Another plot point where the impact of the Renaissance is visible is immediately after Grenuille went back into the world. He was of course in an inhuman form, sick and left people aghast. Different scientists, anthropologists and doctors at the time took him in and studied him. They experimented with him, fascinated with what he had become, but kept him alive and tried to give him a second chance in life after. Before they did that though they exploited him in the name of science, which today would not be acceptable. Even though they treated him like an animal and displayed around, this plot point shows us the big steps science took at the time and the curiosity that had risen as a result of the Renaissance.
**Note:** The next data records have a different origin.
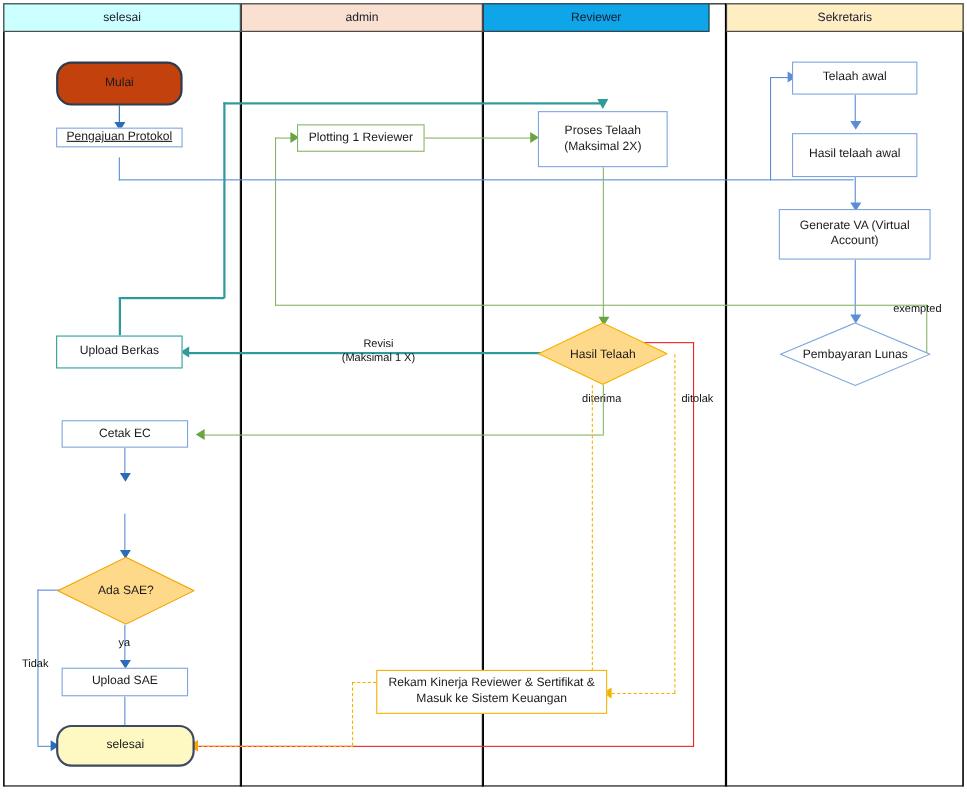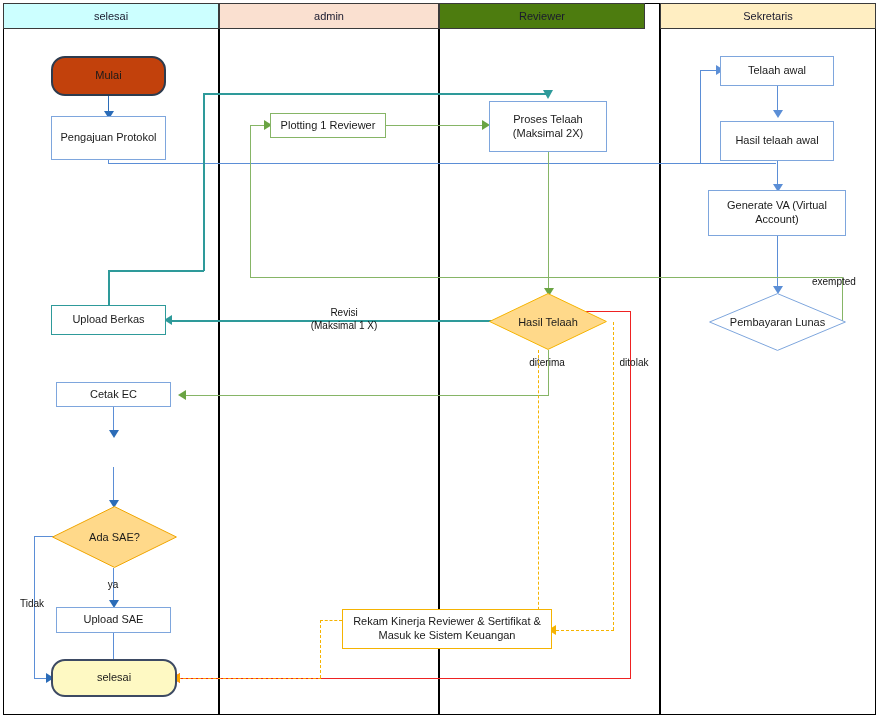--- a/index.html
+++ b/index.html
@@ -69,21 +69,21 @@
 
   <div id="outer-frame"></div>
 
   <div class="lane-col" style="left:3px;width:216px;"></div>
   <div class="lane-col" style="left:219px;width:220px;"></div>
   <div class="lane-col" style="left:439px;width:221px;"></div>
   <div class="lane-col" style="left:660px;width:216px;"></div>
 
   <div class="lane-head" style="left:3px;width:216px;background:#ccffff;">selesai</div>
   <div class="lane-head" style="left:219px;width:220px;background:#fae0d0;">admin</div>
-  <div class="lane-head" style="left:439px;width:206px;background:#4d7c0f;">Reviewer</div>
+  <div class="lane-head" style="left:439px;width:206px;background:#0ea5e9;">Reviewer</div>
   <div class="lane-head" style="left:660px;width:216px;background:#ffeec2;">Sekretaris</div>
 
   <div class="ln v" style="left:108px;top:96px;height:18px;border-color:#2b6cb8;"></div>
   <div class="arr arr-d" style="left:104px;top:111px;border-top-color:#2b6cb8;"></div>
 
   <div class="ln v" style="left:108px;top:143px;height:21px;border-color:#5b8ed6;"></div>
   <div class="ln h" style="left:108px;top:163px;width:668px;border-color:#5b8ed6;"></div>
   <div class="ln v" style="left:700px;top:70px;height:94px;border-color:#5b8ed6;"></div>
   <div class="ln h" style="left:700px;top:70px;width:20px;border-color:#5b8ed6;"></div>
   <div class="arr arr-r" style="left:716px;top:65px;border-left-color:#5b8ed6;"></div>
@@ -161,21 +161,21 @@
   <div class="ln h" style="left:34px;top:536px;width:25px;border-color:#5b8ed6;"></div>
   <div class="ln v" style="left:34px;top:536px;height:142px;border-color:#5b8ed6;"></div>
   <div class="ln h" style="left:34px;top:678px;width:18px;border-color:#5b8ed6;"></div>
   <div class="arr arr-r" style="left:46px;top:673px;border-left-color:#2b6cb8;"></div>
   <div class="elabel" style="left:8px;top:597px;width:48px;">Tidak</div>
 
   <div class="elabel" style="left:812px;top:275px;width:66px;text-align:left;">exempted</div>
 
   <div class="node stadium-green" style="left:51px;top:56px;width:115px;height:40px;">Mulai</div>
 
-  <div class="node rect" style="left:51px;top:116px;width:115px;height:44px;">Pengajuan Protokol</div>
+  <div class="node rect" style="left:51px;top:116px;width:115px;height:18px;text-decoration:underline;">Pengajuan Protokol</div>
 
   <div class="node rect-green" style="left:270px;top:113px;width:116px;height:25px;">Plotting 1 Reviewer</div>
 
   <div class="node rect" style="left:489px;top:101px;width:118px;height:51px;white-space:pre-line;">Proses Telaah
 (Maksimal 2X)</div>
 
   <div class="node rect" style="left:720px;top:56px;width:114px;height:30px;">Telaah awal</div>
 
   <div class="node rect" style="left:720px;top:121px;width:114px;height:40px;">Hasil telaah awal</div>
After Grenuille was ready to go back into society, he finally went to Grasse and started working again, this time with a more ferocious plan.
The heartless perfume maker continued his murders in Grasse, in an attempt to make the most powerful perfume that would make everyone worship him. Young girls in Grasse would be found dead with their hair cut for months, making the town people’s lives a continuous nightmare. His most precious (and last) victim was Laure Richi. After her murder, the perfume was ready, but Grenuille got caught two weeks later. In this shocking part of the book, Grenuille is about to be executed for his murders, with people from all around the area visiting to celebrate, but when he steps on the platform, he puts on some of his precious perfume and the most shocking thing happens. Everyone starts cheering him on, crying tears of joy, screaming his name and doing unimaginable things that would never, ever happen. The perfume worked. He had won. He was supposed to be feeling happy, but he didn’t.
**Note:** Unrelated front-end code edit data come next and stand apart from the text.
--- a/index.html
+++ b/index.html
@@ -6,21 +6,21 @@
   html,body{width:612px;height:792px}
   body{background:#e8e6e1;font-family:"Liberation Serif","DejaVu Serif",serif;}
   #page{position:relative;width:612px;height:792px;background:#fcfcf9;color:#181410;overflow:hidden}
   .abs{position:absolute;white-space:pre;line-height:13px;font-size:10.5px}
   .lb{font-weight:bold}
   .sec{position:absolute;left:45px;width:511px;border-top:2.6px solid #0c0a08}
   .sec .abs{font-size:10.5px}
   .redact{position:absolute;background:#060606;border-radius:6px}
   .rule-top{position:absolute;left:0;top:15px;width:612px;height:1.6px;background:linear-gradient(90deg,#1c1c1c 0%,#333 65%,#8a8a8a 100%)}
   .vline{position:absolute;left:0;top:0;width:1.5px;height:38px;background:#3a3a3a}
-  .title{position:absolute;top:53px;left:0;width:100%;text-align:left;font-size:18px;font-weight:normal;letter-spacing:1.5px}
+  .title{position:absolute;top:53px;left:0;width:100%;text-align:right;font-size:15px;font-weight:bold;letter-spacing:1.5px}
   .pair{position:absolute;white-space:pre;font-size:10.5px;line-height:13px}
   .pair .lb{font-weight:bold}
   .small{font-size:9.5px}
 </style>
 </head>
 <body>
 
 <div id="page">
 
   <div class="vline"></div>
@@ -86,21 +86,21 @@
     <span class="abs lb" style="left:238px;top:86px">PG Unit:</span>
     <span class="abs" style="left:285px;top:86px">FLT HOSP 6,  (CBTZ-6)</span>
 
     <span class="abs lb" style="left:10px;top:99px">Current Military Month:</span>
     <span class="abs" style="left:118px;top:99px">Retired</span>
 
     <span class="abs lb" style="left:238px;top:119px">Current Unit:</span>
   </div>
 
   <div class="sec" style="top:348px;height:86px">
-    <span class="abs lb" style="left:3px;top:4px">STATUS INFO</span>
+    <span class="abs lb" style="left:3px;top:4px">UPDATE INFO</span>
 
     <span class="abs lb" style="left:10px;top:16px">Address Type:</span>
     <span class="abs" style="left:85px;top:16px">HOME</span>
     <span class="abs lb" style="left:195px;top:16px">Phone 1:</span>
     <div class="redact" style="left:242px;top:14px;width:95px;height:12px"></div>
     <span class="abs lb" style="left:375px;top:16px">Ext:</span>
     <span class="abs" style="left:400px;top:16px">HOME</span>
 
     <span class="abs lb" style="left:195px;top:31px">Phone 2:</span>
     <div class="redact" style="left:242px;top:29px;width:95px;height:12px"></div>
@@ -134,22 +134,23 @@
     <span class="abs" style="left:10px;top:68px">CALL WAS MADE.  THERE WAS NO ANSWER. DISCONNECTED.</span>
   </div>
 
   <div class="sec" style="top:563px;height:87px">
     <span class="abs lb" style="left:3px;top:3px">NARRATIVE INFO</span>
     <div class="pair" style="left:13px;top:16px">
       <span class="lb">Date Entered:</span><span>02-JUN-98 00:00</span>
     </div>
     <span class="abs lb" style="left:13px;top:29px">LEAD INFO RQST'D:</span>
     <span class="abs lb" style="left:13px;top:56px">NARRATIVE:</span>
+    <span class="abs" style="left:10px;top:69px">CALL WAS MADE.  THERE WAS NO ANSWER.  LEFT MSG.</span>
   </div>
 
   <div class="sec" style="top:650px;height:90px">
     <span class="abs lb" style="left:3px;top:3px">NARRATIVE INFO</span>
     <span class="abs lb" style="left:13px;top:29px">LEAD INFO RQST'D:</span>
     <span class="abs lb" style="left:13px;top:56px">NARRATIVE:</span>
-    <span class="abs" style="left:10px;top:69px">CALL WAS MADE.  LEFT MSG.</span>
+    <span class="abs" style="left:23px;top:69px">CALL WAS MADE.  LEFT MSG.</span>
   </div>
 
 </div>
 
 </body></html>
Grenuille was freed as a hero. He was able to leave and leave a normal life. But he still did not have the one thing that he truly wanted. Even though he had the power to make people all over the world fall in love with him, all he wanted was to have a smell of his own and since he realized he would never have that, he decided that he must kill himself. Grenuille died in a cemetery in Paris just a few days later. He poured his perfume on him and as an act of uncontained love, homeless people, thieves and bad characters ate Grenuille out of their deep love for him. Jean-Baptiste Grenuille was gone forever.
This is one of the books that everyone should read once in their lifetime and it’s greatly inspired by the Renaissance, which honestly makes it even better. Its honest outlook on the post-Renaissance period is very interesting and its realness and ‘’ugliness’’ actually gives us an overall view of the time period, its hardships and progressions. The details and the beautifully drawn mental images of the book are astonishing and definitely worth to be read.